Kamala Harris on stage
Vice President and Democratic presidential nominee Kamala Harris addresses union members at a Labor Day appearance at Northwestern High School in Detroit. (Bridge photo by Simon D. Schuster)
  • Vice President Kamala Harris courted union voters in Detroit on Labor Day, promising ‘we fight for a future where every worker has the freedom to organize’
  • Union members are a crucial voting bloc for both parties in the presidential election, as former President Donald Trump has courted working class voters in Michigan stops
  • Harris did not address weeks of doomsaying from Republicans who have alleged the current administration’s push toward electric vehicles would hollow out automotive manufacturing jobs

    DETROIT — Vice President and Democratic presidential nominee Kamala Harris told union workers Monday, “when unions are strong, America is strong.”

    The Detroit visit was part of Harris’ Labor Day swing through battleground states to rally organized labor, a crucial voting bloc for both parties in the November election. 
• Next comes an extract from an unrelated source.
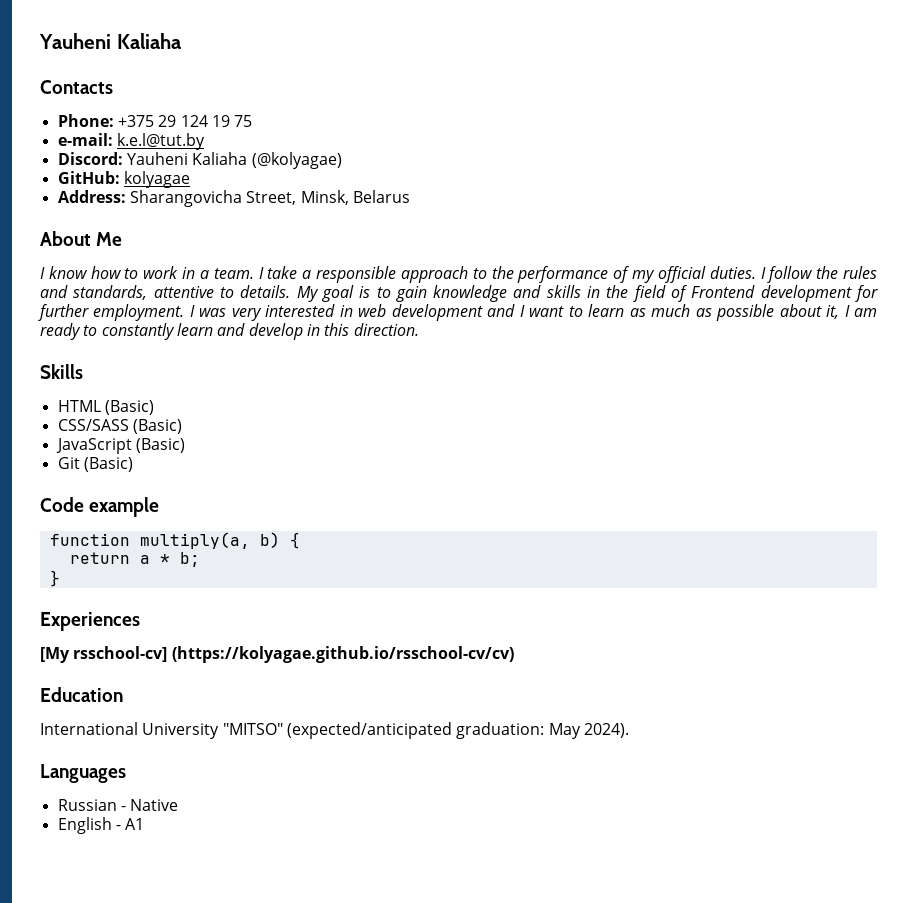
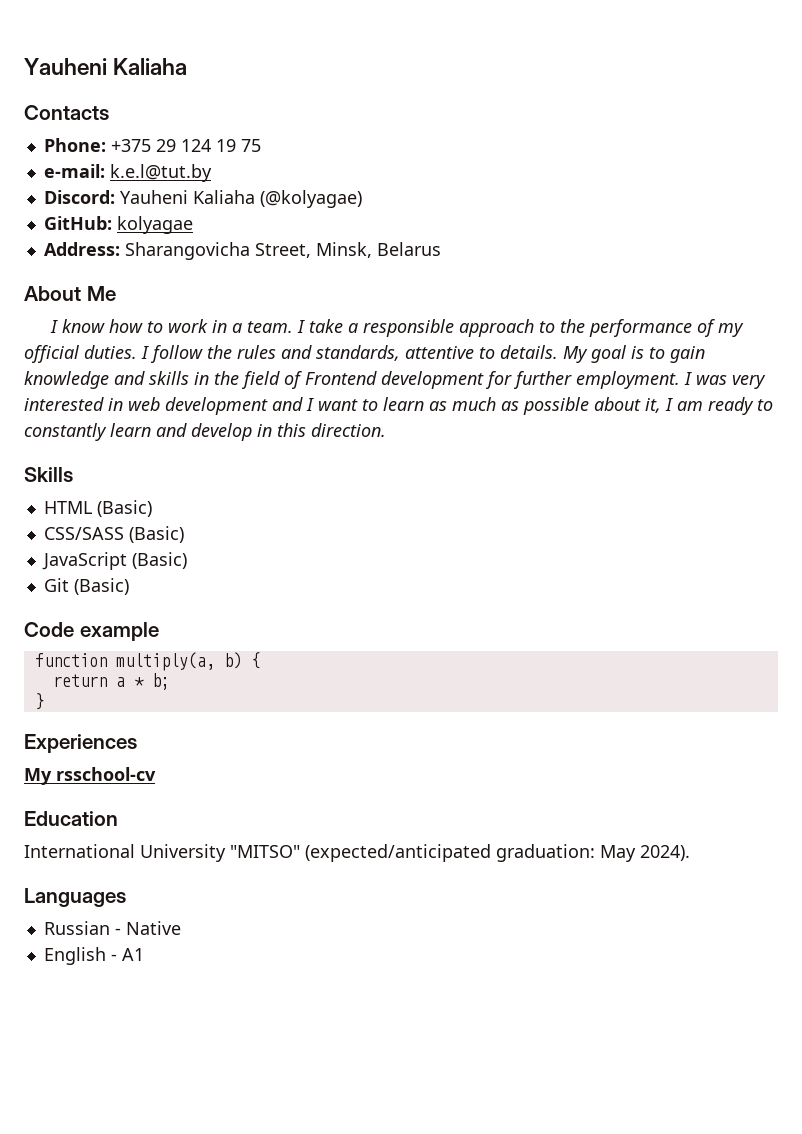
[40,646,514,663] [My rsschool-cv] (https://kolyagae.github.io/rsschool-cv/cv) -> [24,767,156,785] My rsschool-cv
    “While we are fighting so much nonsense that is about trying to divide our country, trying to pull us apart, look to what the history and the present of labor tells us about the power of the collective and unity,” Harris told a crowd of several hundred union members gathered in the Northwestern High School gym.

    On stage, Harris was flanked by the leaders of five prominent unions, the United Auto Workers’ Shawn Fain, American Federation of Teachers’ Randi Weingarten, Laborers’ International Union’s Brent Booker, Utility Workers Union of America’s James Slevin and the National Education Association’s Rebecca Pringle.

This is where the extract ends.